Panel 2 Discussion
I have thoughts on all three of your preceding questions. On preservation, our university archives now uses a web archiving tool (Archive-It, https://archive-it.org/) to capture online resources. This will ultimately include this site. It's a convenient way to capture and preserve these kinds of projects as they evolve. This is separate from preserving the underlying data and code.
Re: a virtual library space, that's something we've toyed around with a bit. It's important to remember, as Christine has noted, that the library was a physical space and that mattered. I work with a colleague whose shop, the Institute for Digital Intermedia Arts (IDIA: https://idialab.org/), does virtual reality and 3D animation design work (they put together this website too). We explored doing a library space but ran into the same prohibitive cost issue. there is also a challenge of credibly recreating these historical spaces. Nonetheless, this is still an ambition of ours. Note that this team is a set of 3D artists, not computer science students, so their design chops are probably stronger. They operate at the intersection of art and coding.
Finally, Frank and I had great success employing student researchers to complete almost all of the data collection/transcription. We had an evolving team of grad students and undergrads, with the most experienced grad students supervising undergrads. We also had a pretty rigorous system of cross-checking the data entry, with at least two sets of eyes on each entry, which helped a great deal with accuracy.
@mikesanders A .pdf is better than nothing, but it's not all that useful for creating the kind of living, collaborative legacy your cathedral metaphor is looking towards. It's considerable work to turn a flat .pdf back into data a machine can use well, and digital projects should be looking to create reusable data so that the work they do doesn't need to be repeated.
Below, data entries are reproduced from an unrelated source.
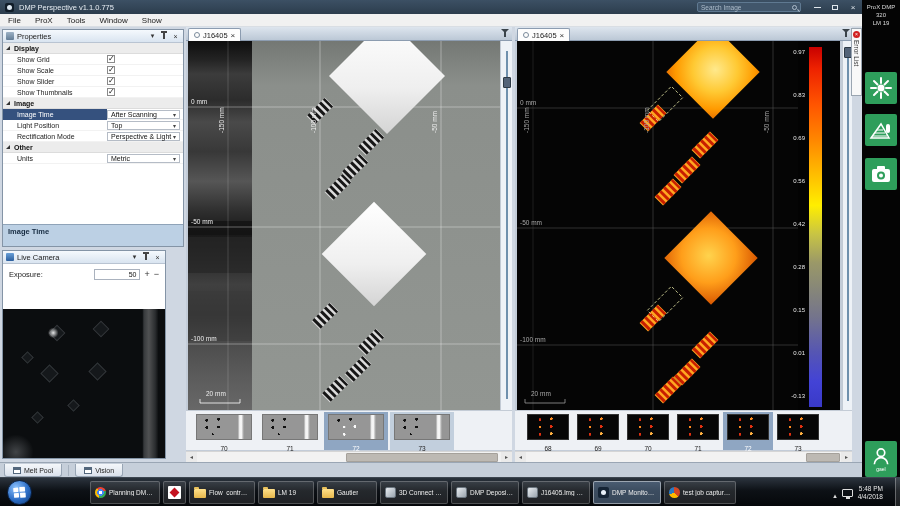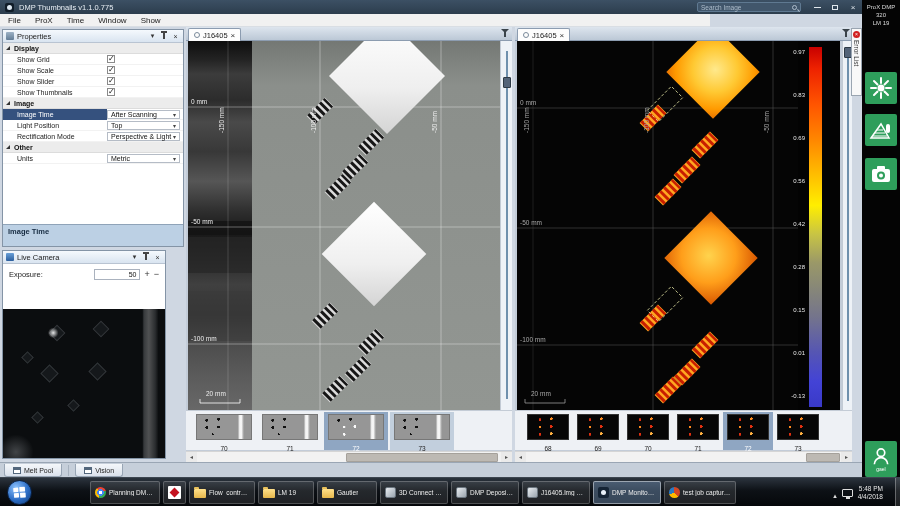--- a/index.html
+++ b/index.html
@@ -164,7 +164,7 @@
 
   <div class="abs titlebar">
     <span class="appicon"></span>
-    <span>DMP Thumbnails v1.1.0.775</span>
+    <span>DMP Perspective v1.1.0.775</span>
     <div class="searchbox">
       <span>Search Image</span>
       <span class="mag"></span>

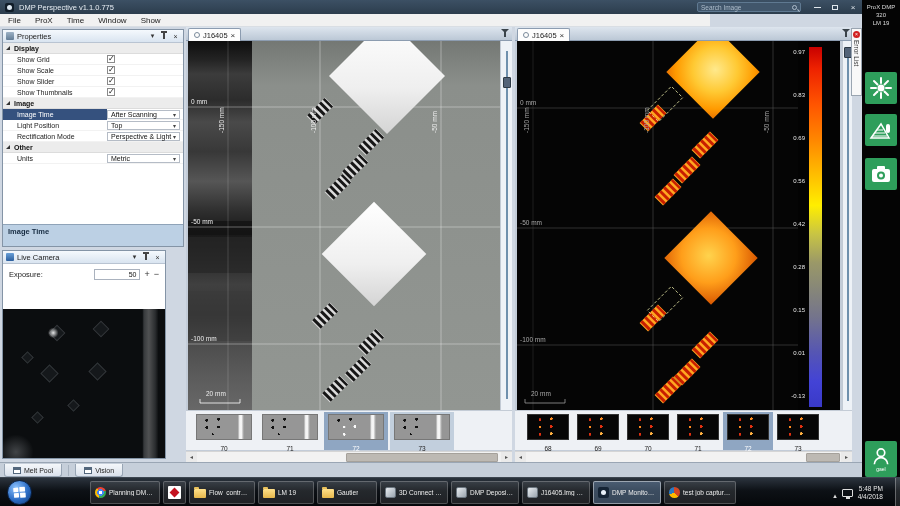--- a/index.html
+++ b/index.html
@@ -21,7 +21,7 @@
   .g-close::before { content:"×"; }
 
   
-  .menubar { left:0; top:14px; width:710px; height:13px; background:#f1f1f1; border-bottom:1px solid #d9dee4; display:flex; align-items:center; gap:14px; padding-left:8px; font-size:8px; color:#222; }
+  .menubar { left:0; top:14px; width:862px; height:13px; background:#f1f1f1; border-bottom:1px solid #d9dee4; display:flex; align-items:center; gap:14px; padding-left:8px; font-size:8px; color:#222; }
 
   
   .panel { border:1px solid #8494a6; background:#fff; }

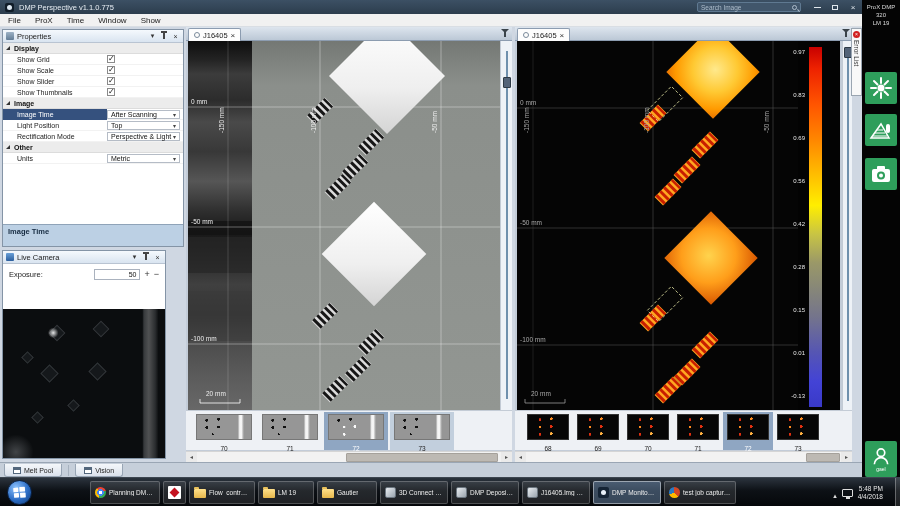--- a/index.html
+++ b/index.html
@@ -183,7 +183,7 @@
   <div class="abs menubar">
     <span>File</span>
     <span>ProX</span>
-    <span>Time</span>
+    <span>Tools</span>
     <span>Window</span>
     <span>Show</span>
   </div>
As a community, we should be working towards a rich archive of openly-available sources that can be used all over the world to facilitate forms of scholarship previously restricted to those able to access major research institutions and/or large-scale grant funding.
The model I'm keener on is the one that both Books and Borrowing and C18th Libraries are aspiring to: drawing on good templates and conventions from existing sources (such as the ESTC) to ensure interoperability where possible (working towards the ideal of linked open data, while recognising the difficulties this presents in practice), and thinking from the outset about creating a data set and an interface that are separable (with the data set archived at key stages for the use of others). The cathedral metaphor falls down a bit for digital objects because once they exist, they're quite easy to duplicate and use in different places at the same time as their original locations. Kyle's presentation is really good on the ways that adding to Dissenting Academies Online has benefits in terms of power, but also drawbacks in terms of increased complexity. I think what we want with Books and Borrowing is to create a really good custom interface for exploring the Scotland-focused data we create, but also to create openly-available data that can be taken up in whole or part by other projects and institutions. It would be great, for example, if our partner libraries could use the data we're producing and mapping against their existing collections to enrich their catalogues. We're also in in continuing dialogue with Mark's project (on which I'm one of the Co-Is) to ensure that the data sets the two are producing can talk with one another, so that there's potential for creating an overarching borrowing database using the two data sets as starting points, but building on these using shared conventions. This won't mean taking down the separate databases, necessarily - indeed, it might be advisable to keep them up for the purposes they were intended for, as (again as Kyle's presentation shows) adding data together often requires reworking and changes focuses. Ideally, though, it might allow the two projects to be used as the transepts of a mighty borrowing cathedral while still existing as things-in-themselves.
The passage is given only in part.